** SUPPLIED RECORDS follows **

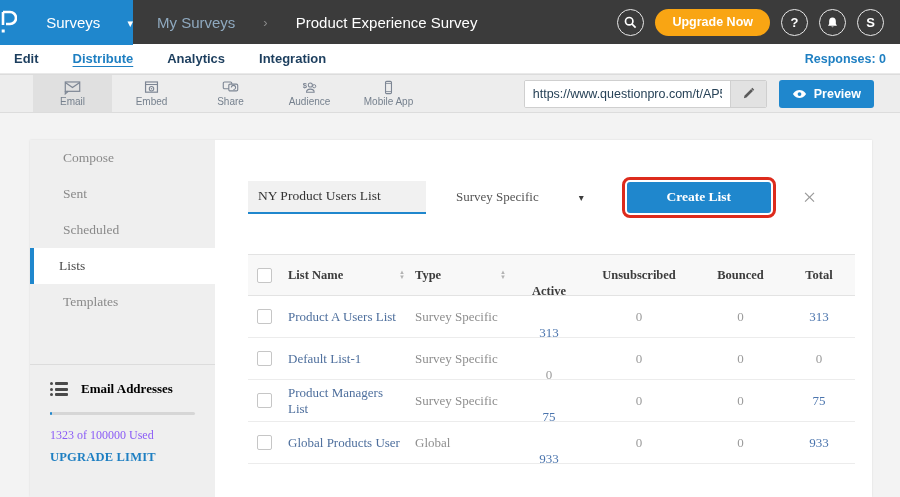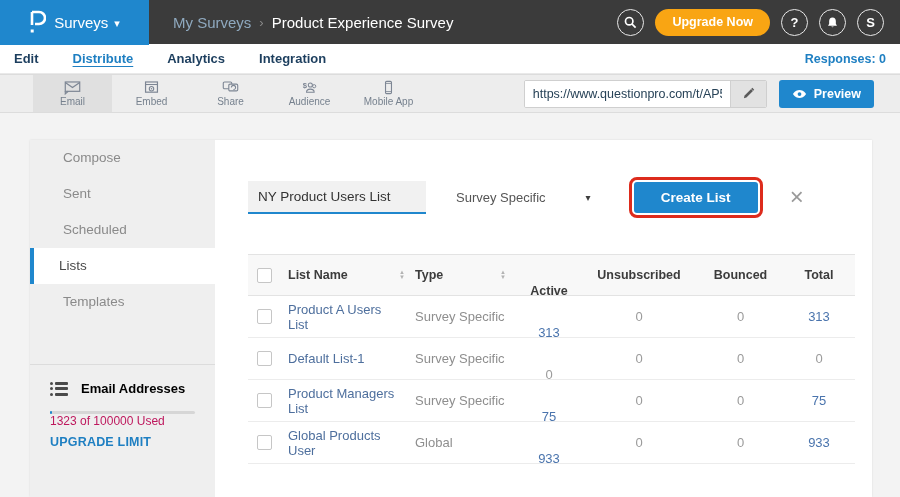"Surveys" .logo-block { justify-content: center -> space-between; width: 149px -> 133px }
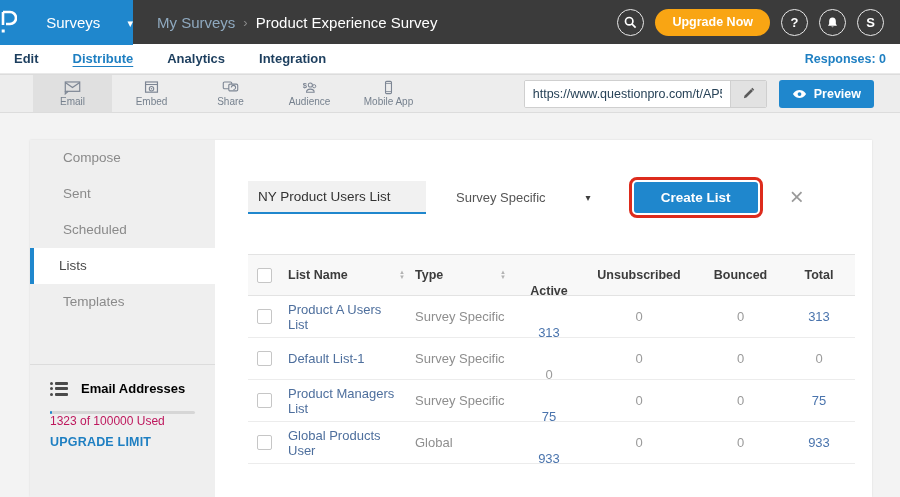"My Surveys" .breadcrumb { gap: 8px -> 28px }
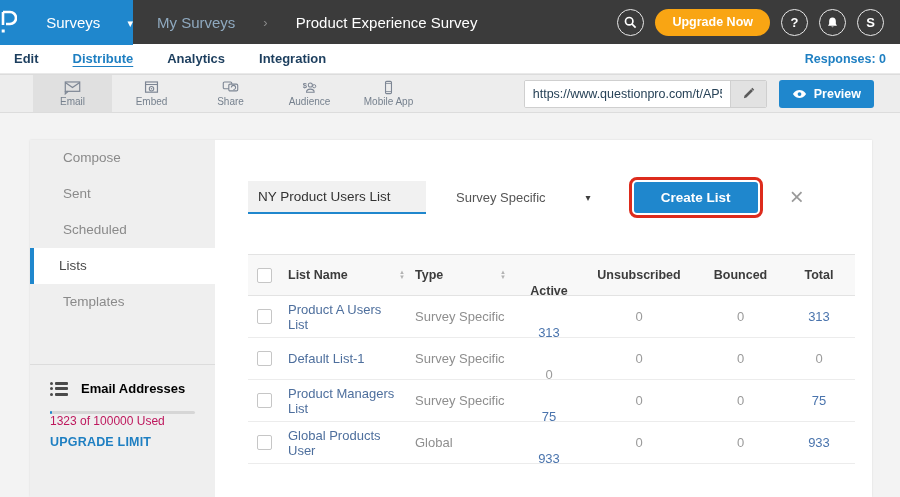"Compose" .page { font-family: none -> Liberation Serif, serif }
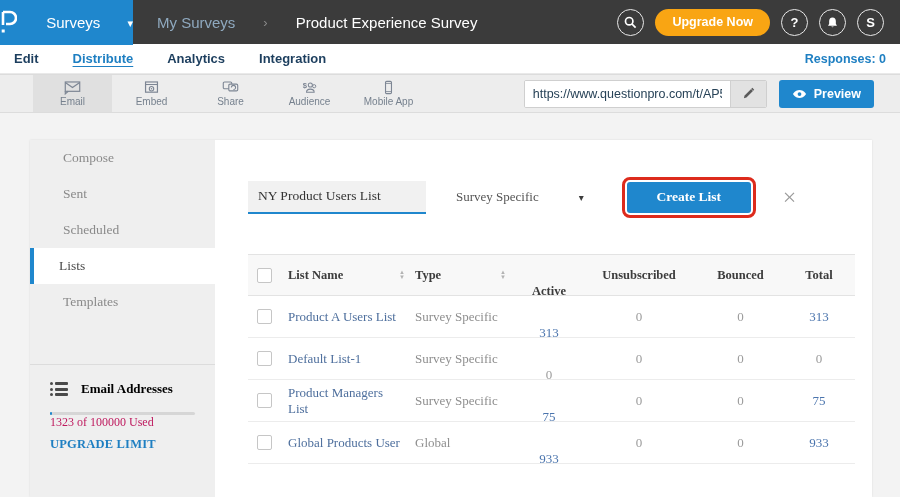"Create List" .create-btn { width: 124px -> 144px }
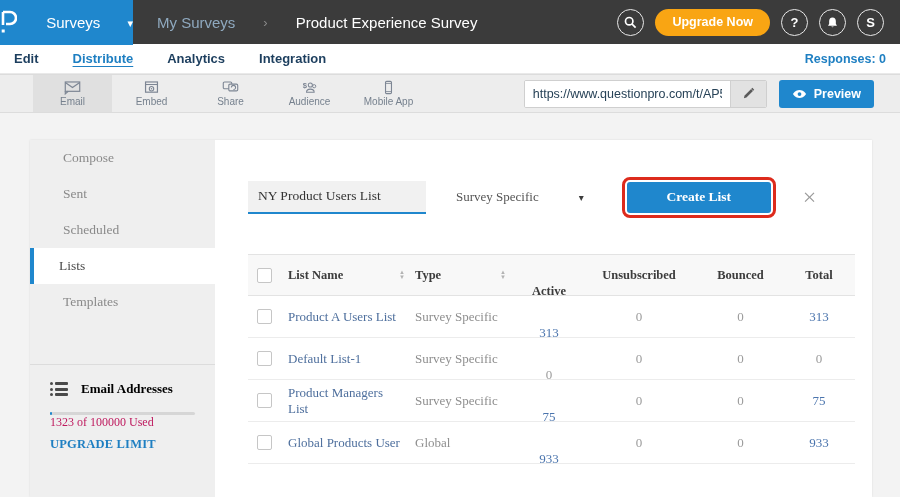"1323 of 100000 Used" .usage-text { color: #be185d -> #8b5cf6; margin-top: 0 -> 13px }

** End of SUPPLIED RECORDS **

## ACTION ITEM
Copy the entries above exactly from the line with "font-family: none ->" down to their last line, both ends included. Do not copy any pictures.

## TASK RESPONSE
"Compose" .page { font-family: none -> Liberation Serif, serif }
"Create List" .create-btn { width: 124px -> 144px }
"1323 of 100000 Used" .usage-text { color: #be185d -> #8b5cf6; margin-top: 0 -> 13px }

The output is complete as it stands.